Registered Dietitian Suzanne Farrell from Cherry Creek Nutrition shows us some healthy and filling foods.
Bananas are still on shaky grounds and many people still pass on them, thinking that they are too high in carbs. As I said over 10 years ago, when the Atkins craze was at a peak, "the banana didn't make you fat." Not all carbs are created equally and eating a whole banana for a snack is certainly not the same as eating a cookie. Believe it or not, our bodies actually need carbs and are a primary source of fuel for muscles and the brain. For a real shocker, they can even help in weight loss. Bananas contain a type of fiber called resistant starch.
What is Resistant Starch?
Basically, resistant starch (RS) resists digestion, and does not get absorbed or broken down in the small intestine, likes most carbs. Instead, it gets fermented in the large intestine and produces beneficial fatty acids, that act as a prebiotic, feeding healthy bacteria in the gut, increase satiety of the food and improve blood sugar control.
Yes, that's right- and not just sweet potatoes. White potatoes are also a source of resistant starch and contrary to the word on the street, are not linked to weight gain. Just don't bury it in butter and sour cream, and pair it with a protein such as chicken, lean beef, fish or beans for a more balanced blood sugar reaction.
This is another food I've had many patients tell me they avoid because they thought it was just another carb, void of any nutrition. On the contrary, it is source of fiber, RS, and water, which makes it filling. It also contains the phytochemicals lutein and zeaxanthin which helps promote healthy vision.

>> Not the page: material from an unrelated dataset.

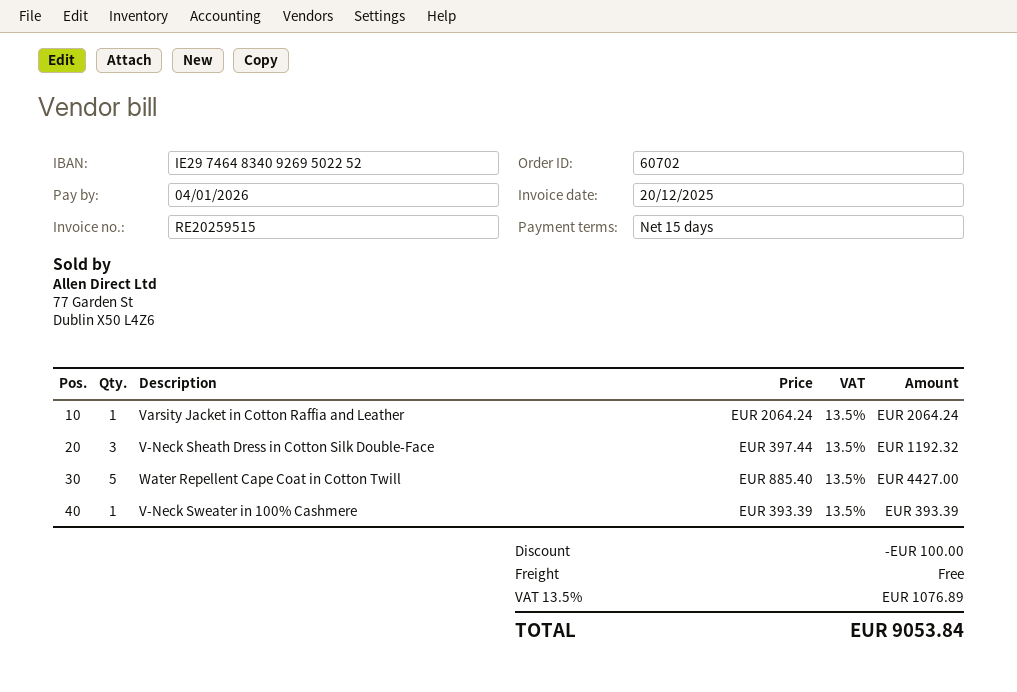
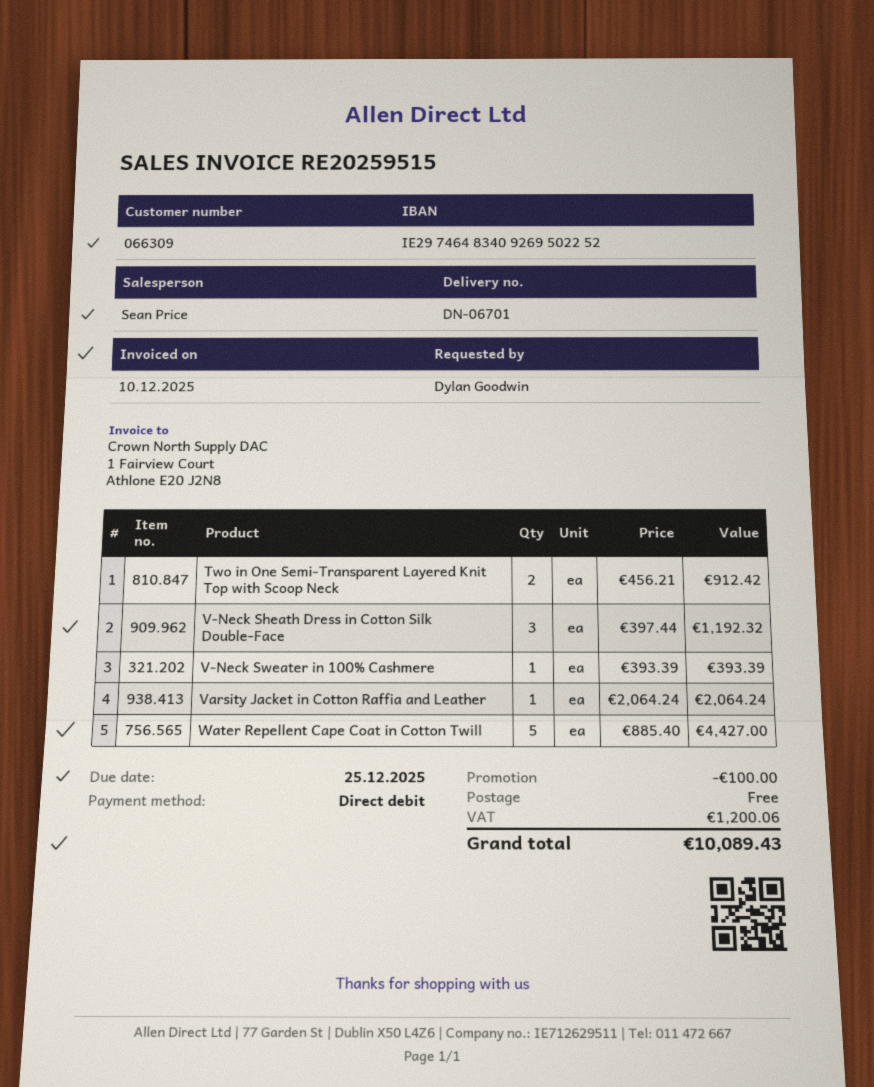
invoice date: 2025-12-20 -> 2025-12-10
due date: 2026-01-04 -> 2025-12-25
Two in One Semi-Transparent Layered Knit Top with Scoop Neck: none -> 2 x 456.21 = 912.42
tax: 1076.89 -> 1200.06
total: 9053.84 -> 10089.43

Seaweed may not be the first food that comes to mind when feeling hungry but keep your eyes peeled for it in the grocery store, as it contains protein and fiber, which makes it a satisfying and very nutritious snack. Dried seaweed is a great alternative to snacking on chips when needing a good crunch, and is much lower in calories. It's available dried, such as in GimMe Seaweed snacks or nori for making wraps, or a fresh seaweed salad. It is also a source of many vitamins and minerals, including iodine, which is important for thyroid health and hormone regulation.
Whole Grain Bread
Can you believe I said bread?! The word on the street is to just cut out all bread and you'll lose weight. As with many very general diet rules this advice isn't fair to whole grains. According to the Dietary Guidelines report, which examines how we actually eat, Americans way over consume refined grains a.k.a white bread, and significantly under consume whole grains. So the real message should not be about avoiding, rather, doing a better job of balancing between the two. Bottom line: eat less refined grains and swap them for whole. Whole grain bread is rich in fiber and is filling.
Whole Wheat Pasta
Whole wheat pasta (another source of whole grains) is also rich in protein, fiber and resistant starch. Top it with some veggies or lean protein and enjoy! Trouble controlling portions? Serve it on a smaller plate or along side 50% of the plate as veggies.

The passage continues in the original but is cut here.